- EXERCISE INSTRUCTIONS
Check every line of the entries for "details", and copy the lines that hold it.

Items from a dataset
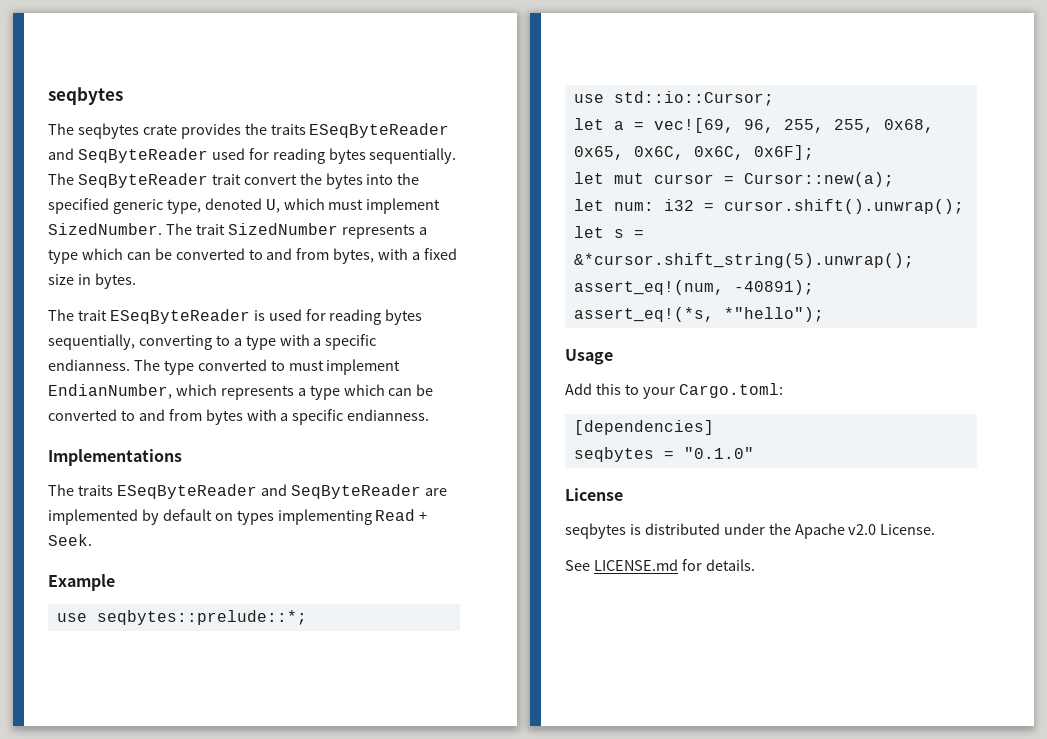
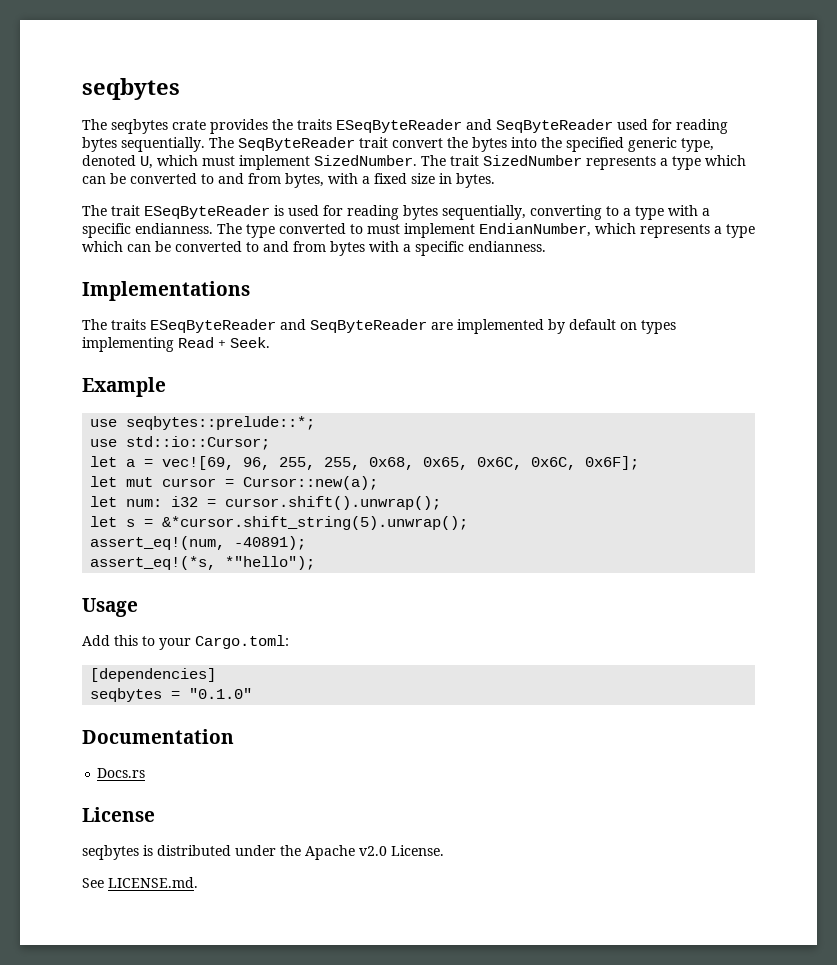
(754, 453) none -> [82,729,234,744] [97,768,146,778] // Documentation // Docs.rs
[593,559,755,571] LICENSE.md for details. -> [108,877,198,888] LICENSE.md.

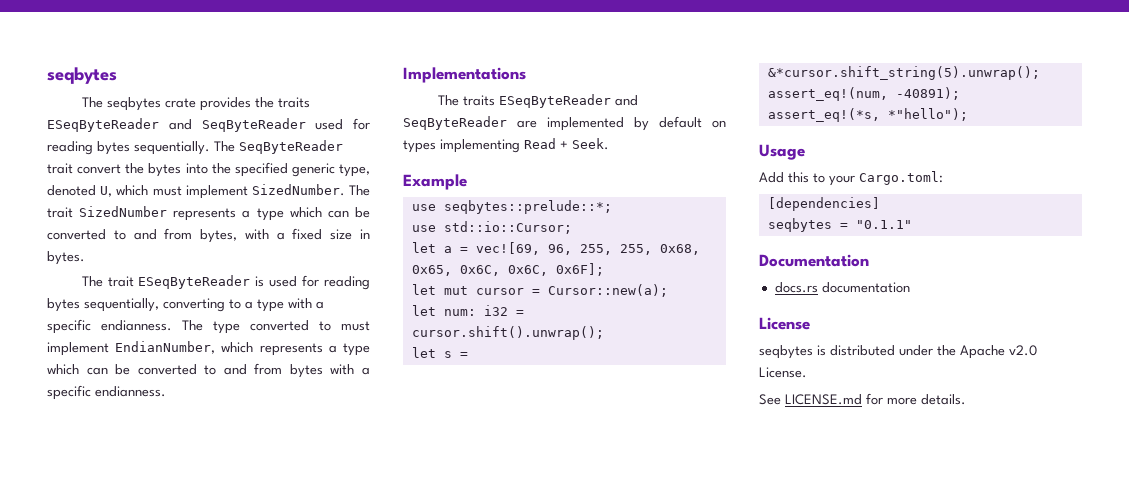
[189,688,253,699] "0.1.0" -> [855,220,912,229] "0.1.1"
[97,768,146,778] Docs.rs -> [774,282,910,293] docs.rs documentation
[108,877,198,888] LICENSE.md. -> [785,393,966,405] LICENSE.md for more details.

- SOLUTION
[593,559,755,571] LICENSE.md for details. -> [108,877,198,888] LICENSE.md.
[108,877,198,888] LICENSE.md. -> [785,393,966,405] LICENSE.md for more details.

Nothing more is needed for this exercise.